Primers

Si se desean estudiar las variaciones que se han encontrado en la región 3'UTR del gen DDX53, es necesario amplificar dicha secuencia. Se suele realizar una PCR con objeto de obtener un gran número de copias de ese fragmento inicial. Para realizar esta técnica, entre otros se necesitan un par de cebadores o primers que permitan que la polimerasa inicie la reacción.

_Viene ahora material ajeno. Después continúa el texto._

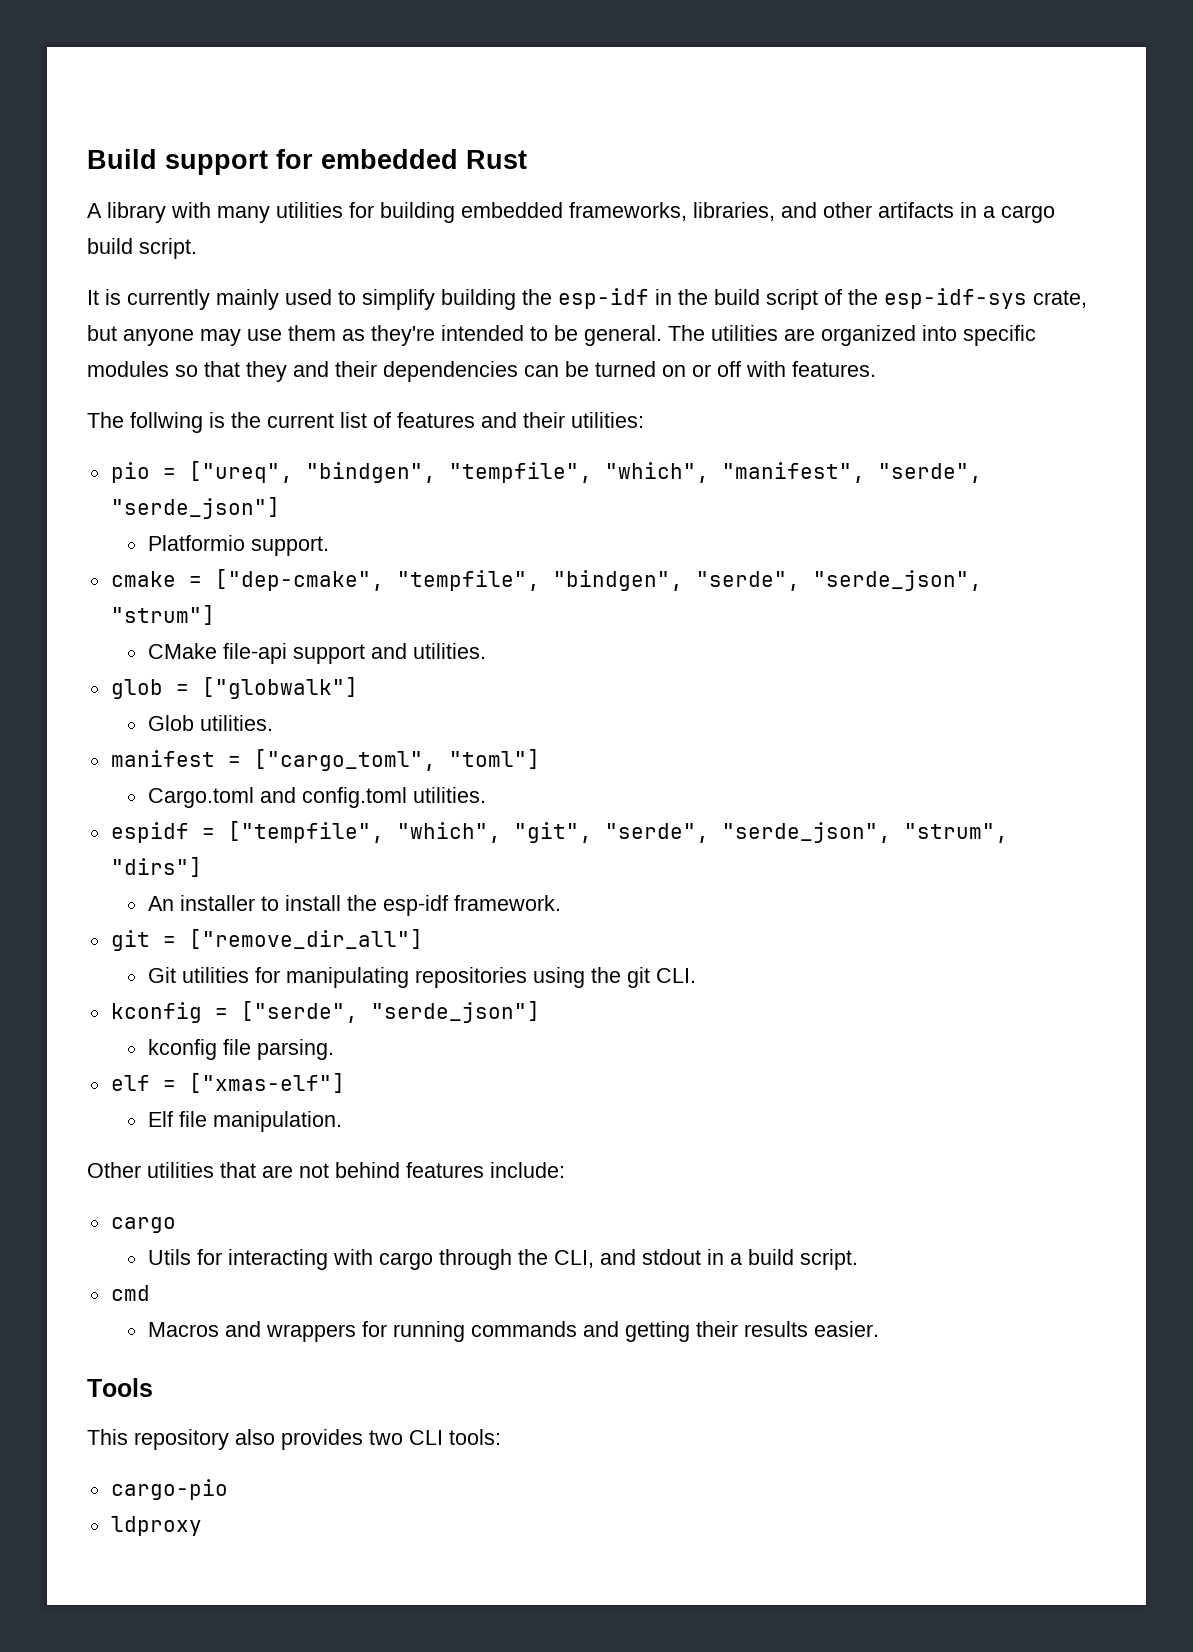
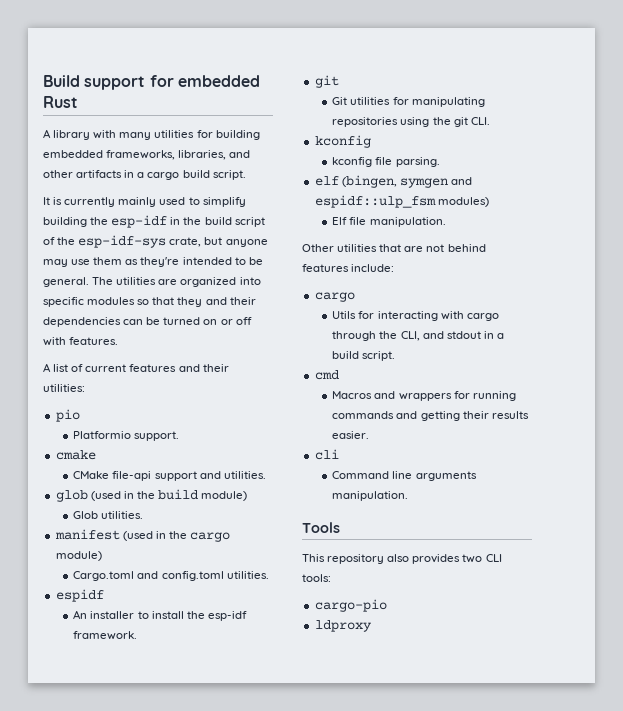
[87,412,334,433] The follwing is the current -> [43,363,51,372] A
(391, 420) none -> [85,364,127,372] current
[162,461,982,483] [110,497,280,519] [147,535,329,556] [110,569,982,591] [110,605,215,625] = ["ureq", "bindgen", "tempfile", "which", "manifest", "serde", "serde_json"] // Platformio support. // cmake = ["dep-cmake", "tempfile", "bindgen", "serde", "serde_json", "strum"] -> [73,431,180,441] [55,450,96,460] // Platformio support. // cmake
[175,677,358,699] [147,715,273,731] [110,749,540,771] = ["globwalk"] // Glob utilities. // manifest = ["cargo_toml", "toml"] -> [90,489,248,501] [73,511,144,519] [54,529,231,542] [55,551,102,561] (used in the build module) // Glob utilities. // manifest (used in the cargo module)
[201,821,1008,843] [110,857,202,877] = ["tempfile", "which", "git", "serde", "serde_json", "strum", "dirs"] -> (104, 595) none
[162,929,423,949] = ["remove_dir_all"] -> (339, 81) none
[214,1001,540,1023] = ["serde", "serde_json"] -> (371, 141) none
[162,1073,345,1093] = ["xmas-elf"] -> [341,175,472,188] [314,195,489,208] (bingen, symgen and espidf::ulp_fsm modules)
(879, 1329) none -> [314,449,339,460] [332,471,477,481] [332,491,409,501] // cli // Command line arguments manipulation.

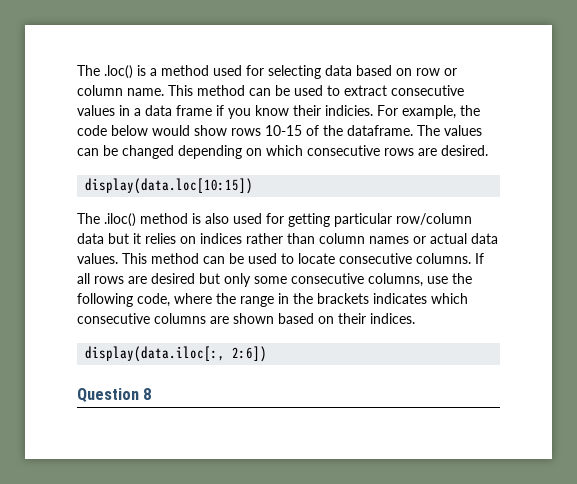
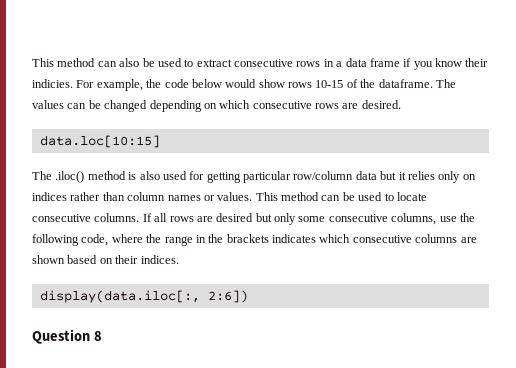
[77,65,457,79] [77,85,271,96] The .loc() is a method used for selecting data based on row or column name. This method can -> [32,58,140,67] This method can also
[77,105,115,116] values -> [296,61,321,67] rows
[85,178,254,194] display(data.loc[10:15]) -> [39,135,160,148] data.loc[10:15]
(176, 238) none -> [438,171,461,183] only
[430,233,498,244] actual data -> (215, 198) none

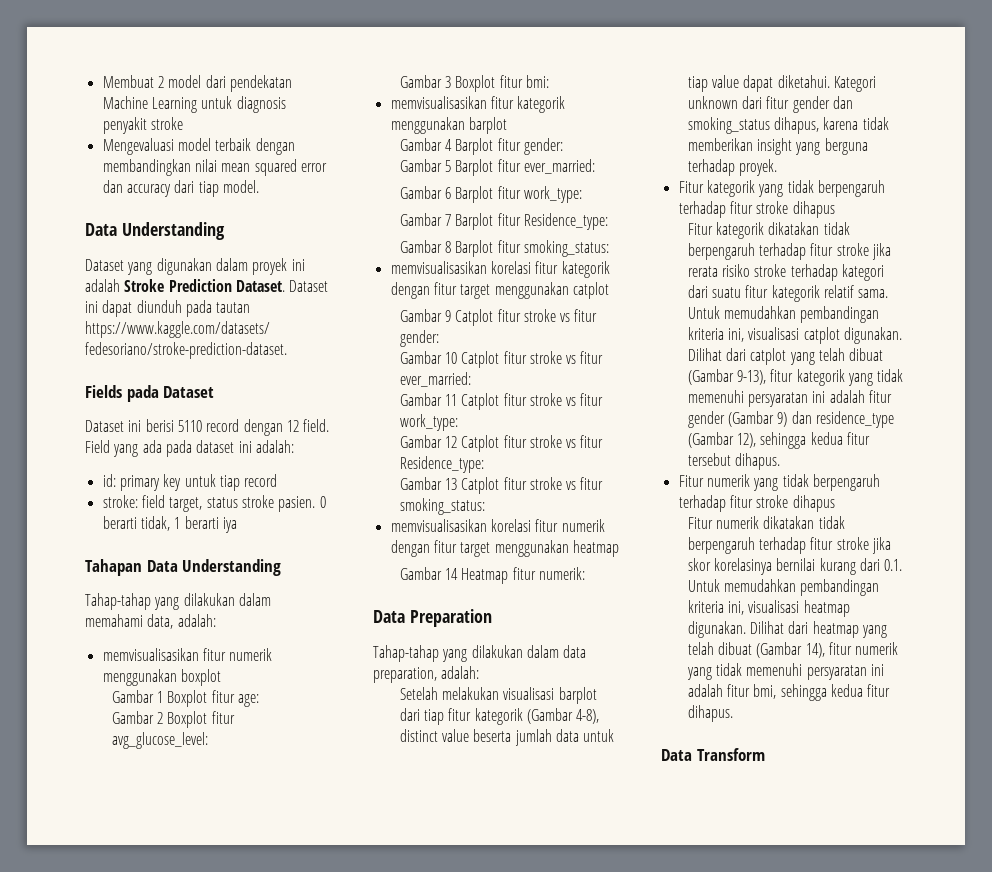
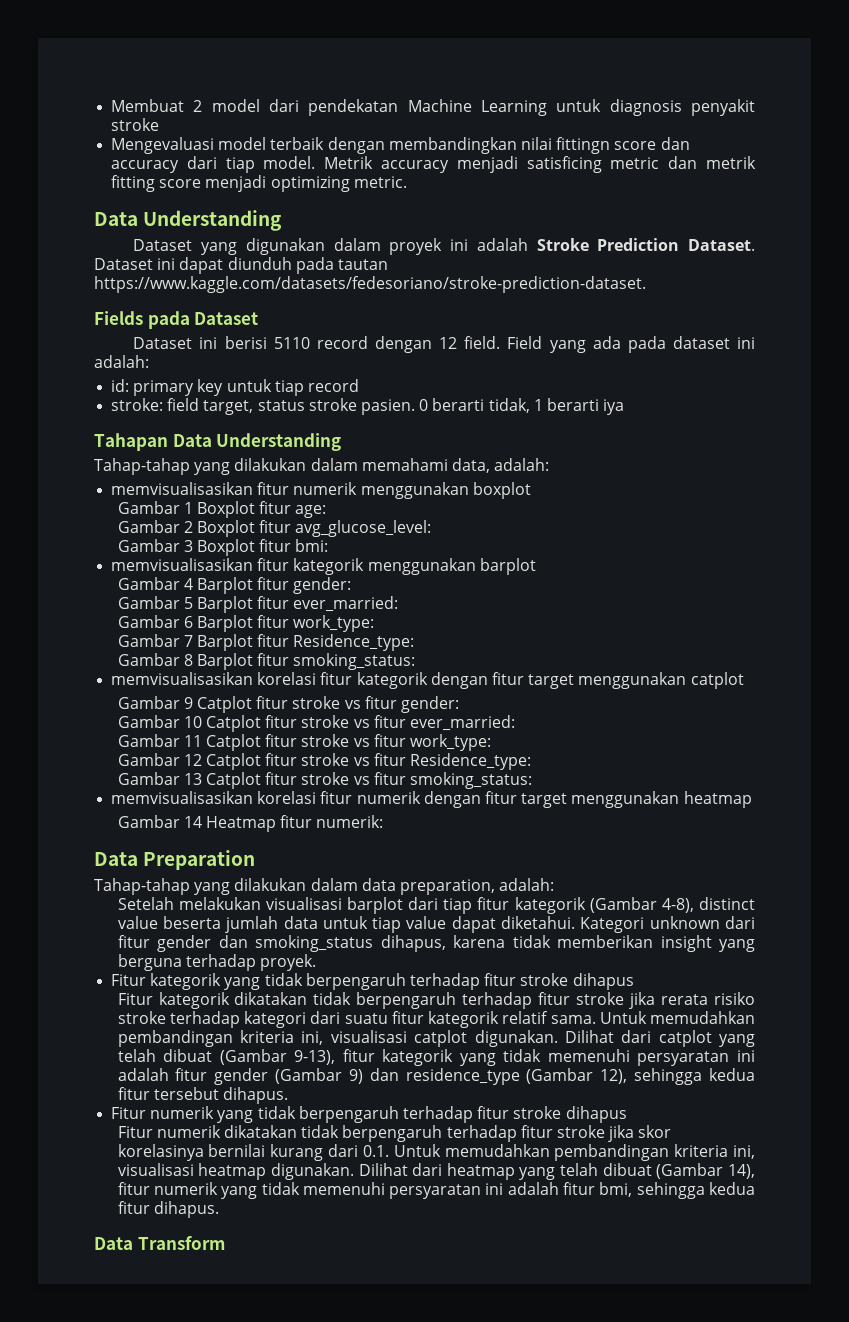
[221,159,327,176] mean squared error -> [556,137,657,154] fittingn score
(259, 186) none -> [324,156,756,173] [111,175,407,192] Metrik accuracy menjadi satisficing metric dan metrik fitting score menjadi optimizing metric.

A la hora de diseñar los primers se ha utilizado una herramienta de Biotools, la cual te muestra tres pares de primers para la secuencia que quieras. En este caso se desea amplificar un fragmento de unas 1000 bases que se localiza en la 3'UTR, por lo que los primers que se han elegido han sido los siguientes, que aparecen en la figura 3.13:

• Left primer: AAAGTTGTACCAGGCTACTGGA                       Longitud: 22bp, Tm=59°C, %GC=45,5
• Right Primer: TTAGTACAACTATTTTAAAGCCAGA               Longitud: 25bp, Tm=45,5°C, %GC=28

Hay que tener en cuenta que a la hora de diseñar los cebadores es aconsejable que tengan 18 nucleótidos, un porcentaje mayor del 50% de guanina-citosina (para que sea más estable) y que la temperatura de fusión sea la más próxima posible entre los dos cebadores y por encima de 50°C para que la interacción sea más específica. Por dichas razones se ha elegido este par de cebadores es el que mejor se ajusta a ellas, aunque el porcentaje de GC sea inferior de 50%.